Pituitary Gland Tumours

Disclaimer:
This blog is for informational purposes only and should not be taken as medical advice. Content is sourced from third parties, and we do not guarantee accuracy or accept any liability for its use. Always consult a qualified healthcare professional for medical guidance.

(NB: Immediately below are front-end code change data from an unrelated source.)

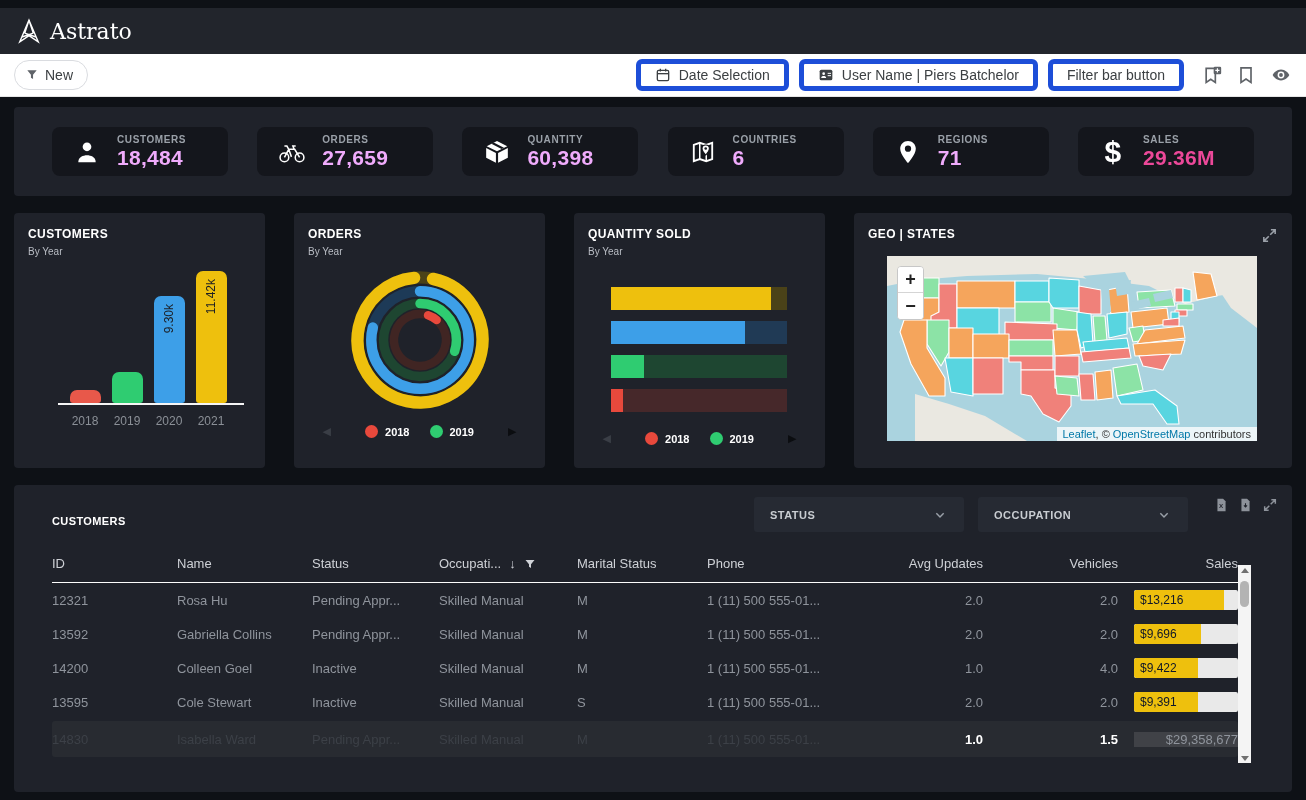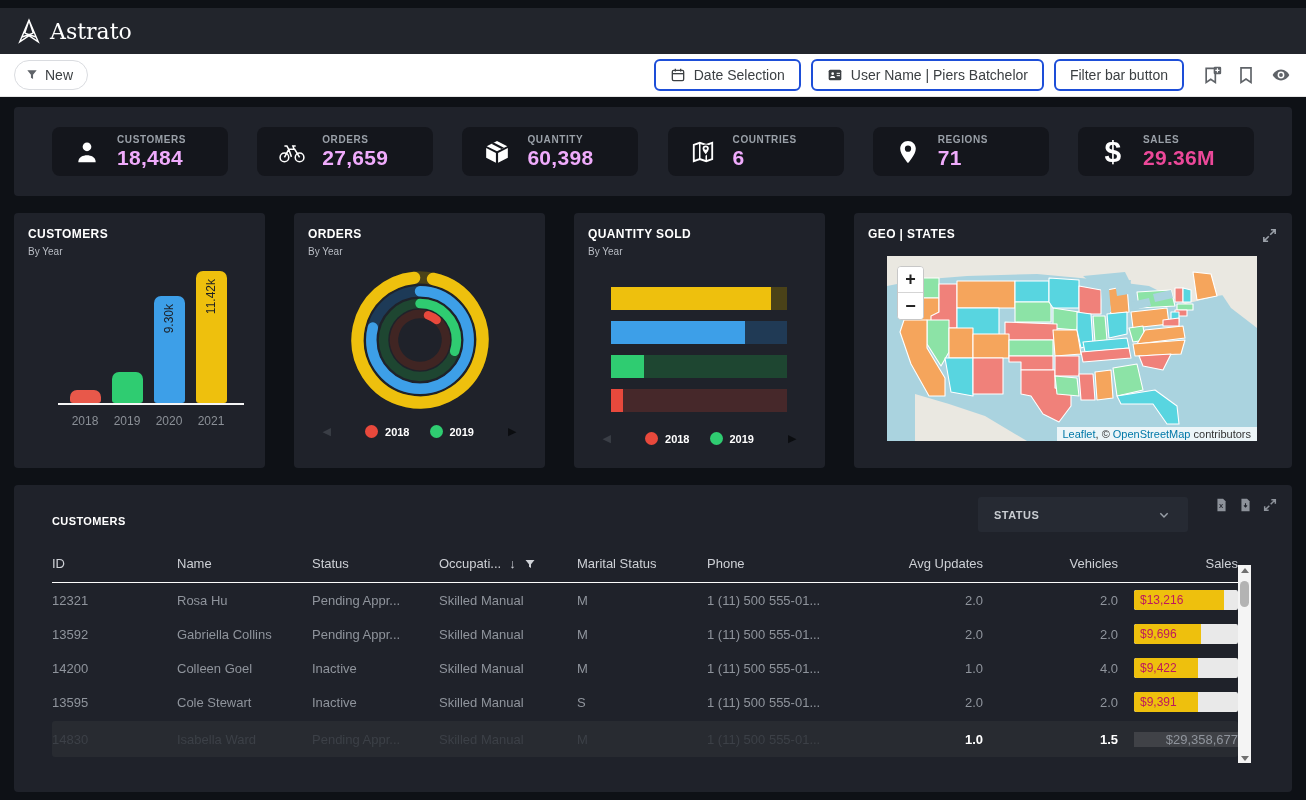--- a/index.html
+++ b/index.html
@@ -19,7 +19,7 @@
   .pill { display:flex; align-items:center; gap:6px; border:1px solid #dadce0; border-radius:16px;
     height:30px; padding:0 14px 0 10px; font-size:14px; color:#3c4043; background:#fff; cursor:pointer; }
   .tb-right { margin-left:auto; display:flex; align-items:center; gap:10px; }
-  .tb-btn { display:flex; align-items:center; gap:8px; border:2px solid #1d4ed8; border-radius:6px;
+  .tb-btn { display:flex; align-items:center; gap:8px; border:5px solid #1d4ed8; border-radius:6px;
     height:32px; padding:0 14px; font-size:14px; color:#3c4043; background:#fff; cursor:pointer; white-space:nowrap; }
   .tb-icons { display:flex; align-items:center; gap:14px; margin-left:8px; }
   .tb-icons svg { cursor:pointer; }

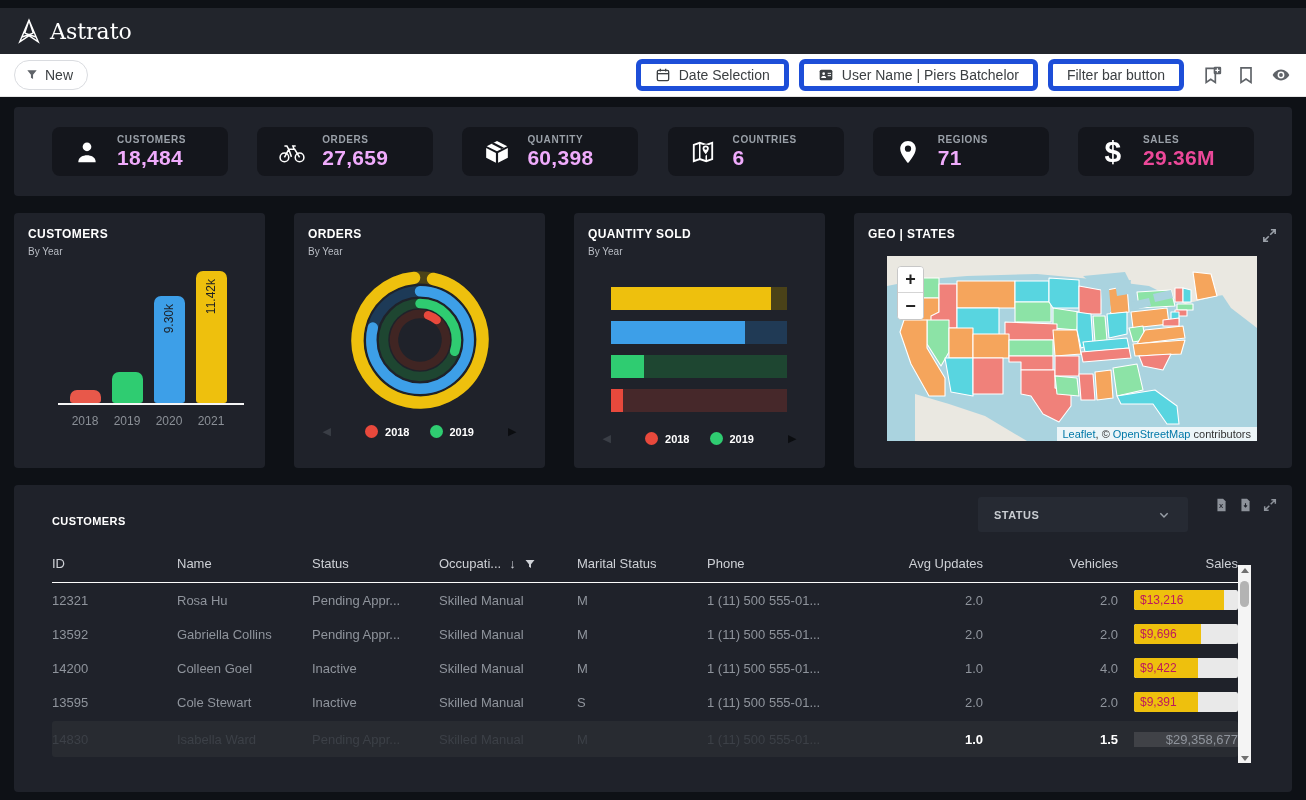--- a/index.html
+++ b/index.html
@@ -454,6 +454,12 @@
               <path d="M6.5 9.5 12 15l5.5-5.5"></path>
             </svg>
         </div>
+        <div class="dd">
+          <span class="dd-label">OCCUPATION</span>
+          <svg width="16" height="16" viewBox="0 0 24 24" fill="none" stroke="#9aa0a8" stroke-width="2.2">
+              <path d="M6.5 9.5 12 15l5.5-5.5"></path>
+            </svg>
+        </div>
         <div class="tp-icons">
           <svg width="15" height="16" viewBox="0 0 24 24">
             <path d="M5.5 2h9l4 4v16h-13z" fill="#8d929a"></path>

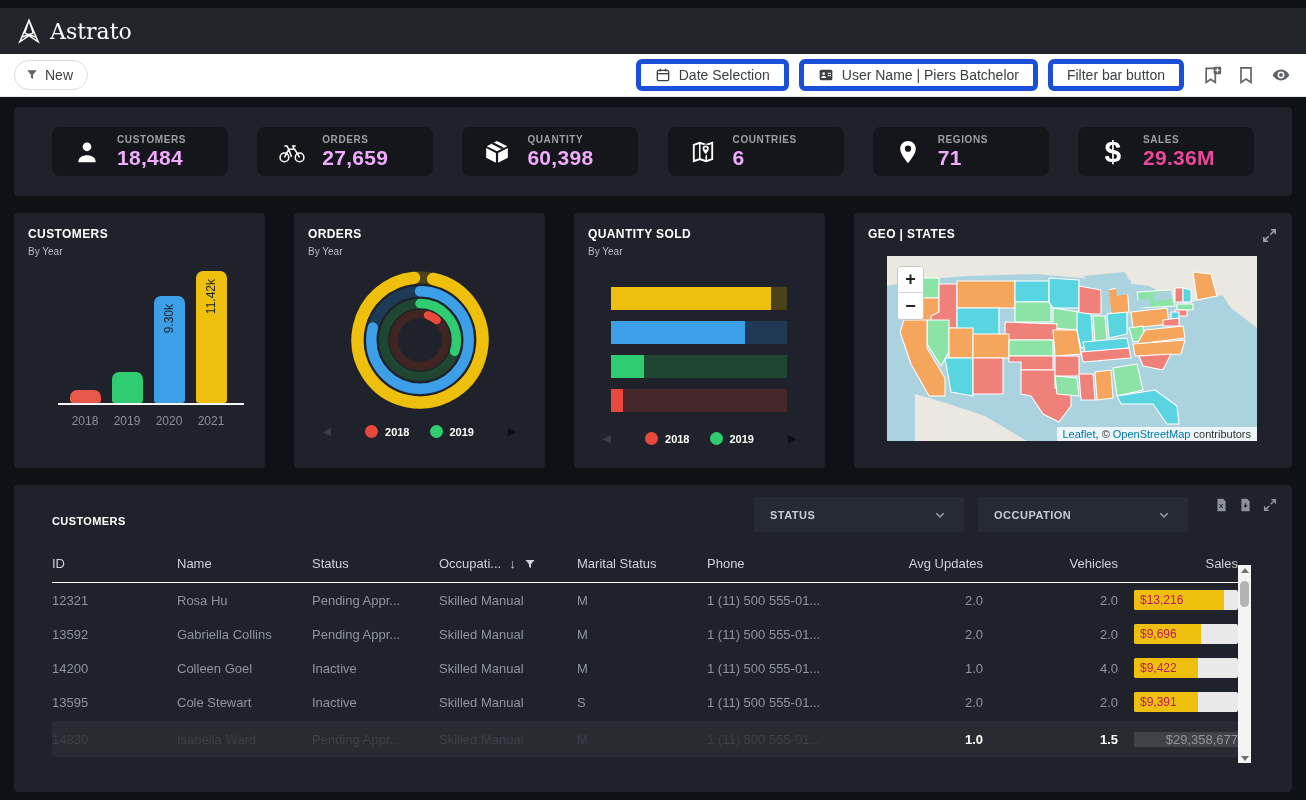--- a/index.html
+++ b/index.html
@@ -116,7 +116,7 @@
 
   .sales-cell { display:flex; justify-content:flex-end; }
   .sales-bar { width:104px; height:20px; background:#e9e9e9; border-radius:2px; overflow:hidden; }
-  .sales-fill { height:20px; background:#eec00d; border-radius:2px 0 0 2px; font-size:12px; color:#be185d;
+  .sales-fill { height:20px; background:#eec00d; border-radius:2px 0 0 2px; font-size:12px; color:#0f172a;
     line-height:20px; padding-left:6px; white-space:nowrap; }
 
   .totals-row { background:#282b31; border-radius:3px; height:36px; margin-top:2px; }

What is Pituitary Gland Tumours?

Pituitary gland tumors are abnormal growths in the pituitary, a pea-sized gland at the brain base controlling hormones. Most are benign adenomas (95%), classified as functioning (hormone-secreting, 70%) or non-functioning (30%). Types include prolactinomas (prolactin excess), corticotroph (Cushing’s), somatotroph (acromegaly), thyrotroph, and gonadotroph. In 2025, ~14,000 US cases, median age 40-50, women more for functioning tumors.

Symptoms

Symptoms from hormone excess: prolactinomas cause galactorrhea, amenorrhea, infertility, impotence; Cushing’s cause weight gain, hypertension, diabetes; acromegaly cause enlarged hands/feet, coarse features. Non-functioning tumors cause headaches, vision loss (bitemporal hemianopsia from optic chiasm compression), and hypopituitarism (fatigue, infertility). Symptoms may be subtle, taking years to manifest.

Causes

Causes are mostly sporadic, with genetic mutations (e.g., AIP in familial acromegaly). Risk factors include multiple endocrine neoplasia (MEN1), McCune-Albright syndrome, and Carney complex. No strong environmental links. In 2025, epigenetics and microenvironment are studied.

Diagnosis

Diagnosis uses hormone blood tests, MRI (gold standard for visualization), visual field testing, and inferior petrosal sinus sampling for Cushing’s. Biopsy is rare. In 2025, AI MRI improves detection of microadenomas.

Treatment

Treatment for prolactinomas is dopamine agonists (cabergoline). Surgery (transsphenoidal) for compressive or resistant tumors. Radiation (stereotactic) for residual. Hormone replacement for hypopituitarism. In 2025, pasireotide for Cushing’s improves control.

Future Outlook

In 2025, most tumors are manageable, with 95% 5-year survival, but morbidity from hormonal imbalance. Advances in minimally invasive surgery reduce complications. By 2030, targeted therapies could cure 80% without surgery.

Sources

The information is based on Mayo Clinic’s “Pituitary tumors – Symptoms and causes” for symptoms; Johns Hopkins’s “Pituitary Tumors | Johns Hopkins Medicine” for treatment; Endocrine Society’s “Pituitary Tumors | Endocrine Society” for understanding; Pituitary Network Association’s “PNA Highlights September 2025” for updates; NCI’s “Pituitary Tumors Treatment” for treatment; NANOS’s “Pituitary Tumor – North American Neuro-Ophthalmology Society” for symptoms; ABTA’s “Pituitary Tumors – American Brain Tumor Association” for overview; Cancer Center’s “Pituitary Tumor: Symptoms, Treatment and Survival Rate” for outlook; Penn Medicine’s “Pituitary Tumors – Symptoms and Causes” for causes; AANS’s “Pituitary Gland and Pituitary Tumors” for overview.